Un caso de modestia patológica

Henry Cavendish (1731-1810), uno de los investigadores más sobresalientes de la fí­sica y la quí­mica, era de un comportamiento bien peculiar, incluso para un cientí­fico.

Hijo de Lord Charles Cavendish y nieto del duque de Devonshire, su madre Lady Anne Grey era hija del duque de Kent. A pesar de tan refinados antecedentes aristocráticos y de heredar una verdadera fortuna, apenas si gastaba un penique y su mayor costumbre era vivir recluido desde temprana edad.

Fue educado en la academia del reverendo Newcome y luego pasó por Peterhouse, Cambridge pero no llegó a graduarse: temblaba con la sola idea de enfrentarse a los exámenes orales y ello a pesar de disponer de una mentalidad erudita y brillante. No soportaba hablar con nadie; en caso de emergencia dirigí­a unas palabras a alguien pero nunca a más de una persona a la vez. Siempre permanecía en silencio.

Probablemente Cavendish pronunciara menos palabras en sus casi 80 años de vida que un monje trapense.

Necesariamente debí­a dar órdenes a sus sirvientes pero lo hací­a mediante notas escritas. Cada dí­a pedí­a la comida depositando una nota en la mesa del vestí­bulo. Cualquier sirvienta que se dejara ver era despedida en el acto. Su voz, aunque raramente escuchada, sonaba seca y aguda y le incomodaba sobremanera que le mirasen. A veces, sin embargo, se acercaba quedamente para escuchar lo que decí­an otros si pensaba que el asunto merecí­a la pena.

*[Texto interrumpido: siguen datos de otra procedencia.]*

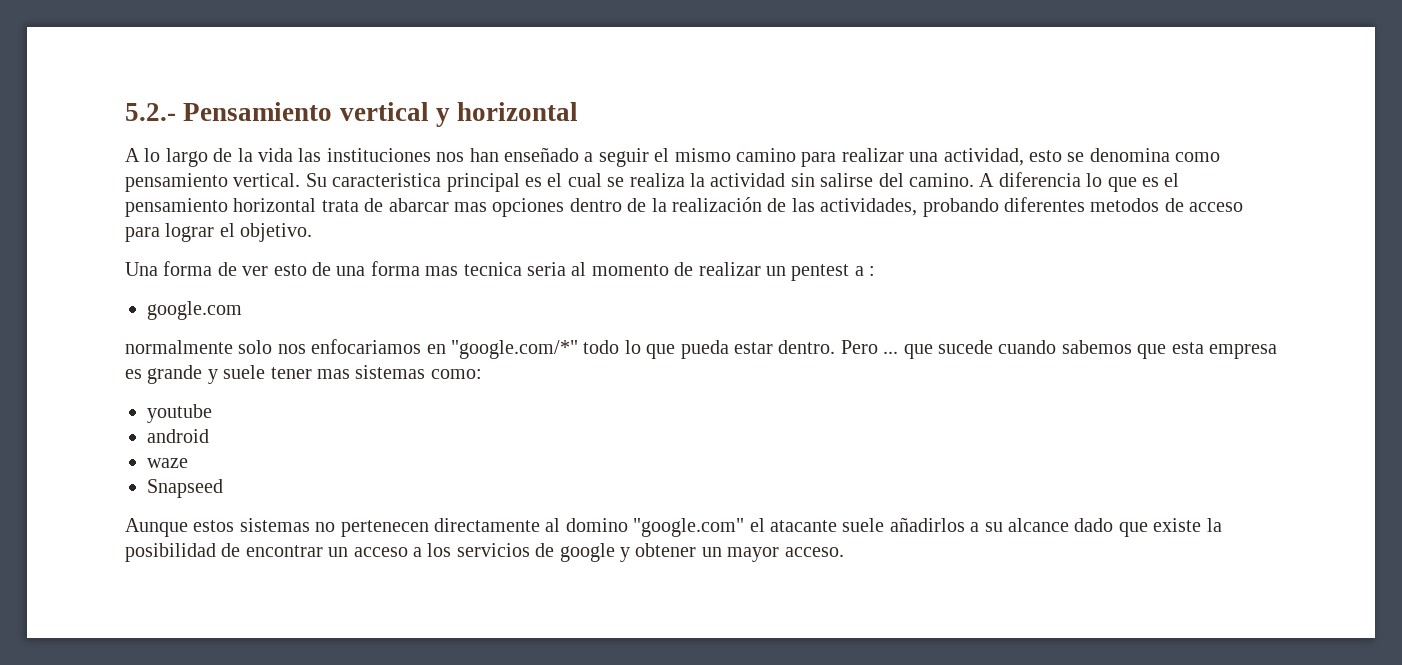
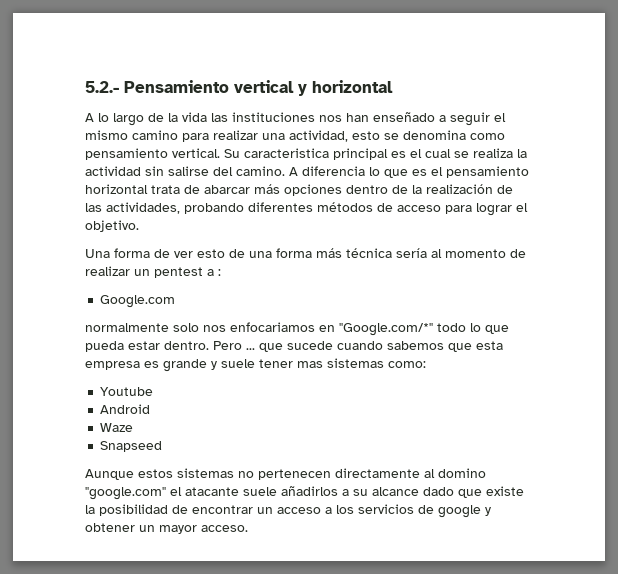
[454,202,487,212] mas -> [254,184,280,194] más
[1090,198,1160,212] metodos -> [317,202,373,212] métodos
[425,262,566,276] mas tecnica seria -> [316,248,427,258] más técnica sería
[147,301,242,320] google.com -> [100,295,176,308] Google.com
[451,340,578,359] "google.com/*" -> [339,323,433,336] "Google.com/*"
[147,404,212,423] [147,429,209,443] [147,458,188,468] youtube // android // waze -> [100,387,154,396] [100,404,151,414] [100,423,134,432] Youtube // Android // Waze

Mostraba indiferente frialdad a todo lo que no fueran cuestiones cientí­ficas. Nunca hizo alusiones a la polí­tica o a la religión y solía rechazar cualquier muestra de simpatí­a humana. Sentí­a terror a las mujeres.

Cavendish poseí­a una gran biblioteca y permití­a su utilización por parte de cientí­ficos conocidos, sin embargo estaba situada a 7 kilómetros de su casa y nunca iba si sabí­a que alguien estaba allí­. A pesar de ser los libros suyos, cuando sacaba alguno rellenaba escrupulosamente una ficha.

Le atrajeron múltiples disciplinas cientí­ficas y en todas descolló. En 1765 sus experimentos sobre el calor avanzaron tanto que, de haberse divulgado, hubieran impulsado extraordinariamente el progreso de la ciencia. Poco después investigó con la electricidad y sus descubrimientos anticiparon buena parte de lo que después encontrarí­an hombres como Faraday. Nada de esto se sabí­a hasta que James Clerk Maxwell (el fí­sico más grande de su época) leyó cien años después los cuadernos de Cavendish y ordenó su publicación inmediata.

También descubrió Cavendish un gas nuevo muy ligero e inflamable y estudió detalladamente sus propiedades. Afortunadamente, esta vez lo comunicó a la Royal Society. Veinte años después el quí­mico francés Lavoisier dio nombre al nuevo gas: hidrógeno.

Cavendish también demostró que, contrariamente a lo que se vení­a sosteniendo desde la antigüedad, el agua no era un elemento sino que estaba compuesta al menos de dos sustancias. Con ello las implicaciones para la quí­mica eran enormes, pero fue Lavoisier el que se llevó todo el mérito.

Otro logro sensacional de Cavendish fue pesar la Tierra. A partir de las enseñanzas de Newton y a través de un elaborado e ingenioso experimento propio concluyó que la masa de la Tierra era igual a 6.600.000.000.000.000.000.000 toneladas y su densidad 5,5 veces mayor que la del agua, así­ que debí­a existir materia pesada en el interior. Más tarde se revelarí­a que se trataba de hierro.

¿Se puede progresar tanto en el conocimiento viviendo tan retraí­do y al margen de los desarrollos cientí­ficos contemporáneos? Nuestro hombre es la respuesta.

Cavendish murió en 1810, habiendo ordenado a un lacayo que se mantuviera alejado hasta la noche. Estuvo agonizando todo el dí­a y su sirviente lo encontró en tan lastimoso estado que avisó rápidamente al médico. Cavendish le dijo al doctor: «Cualquier prolongación de la vida solamente prolonga sus miserias» y acto seguido falleció.

Dejó su fortuna intacta, más de 1.000.000 de libras, a su primo Lord George Cavendish, quien debió de pegarse no pocos homenajes a la salud del difunto.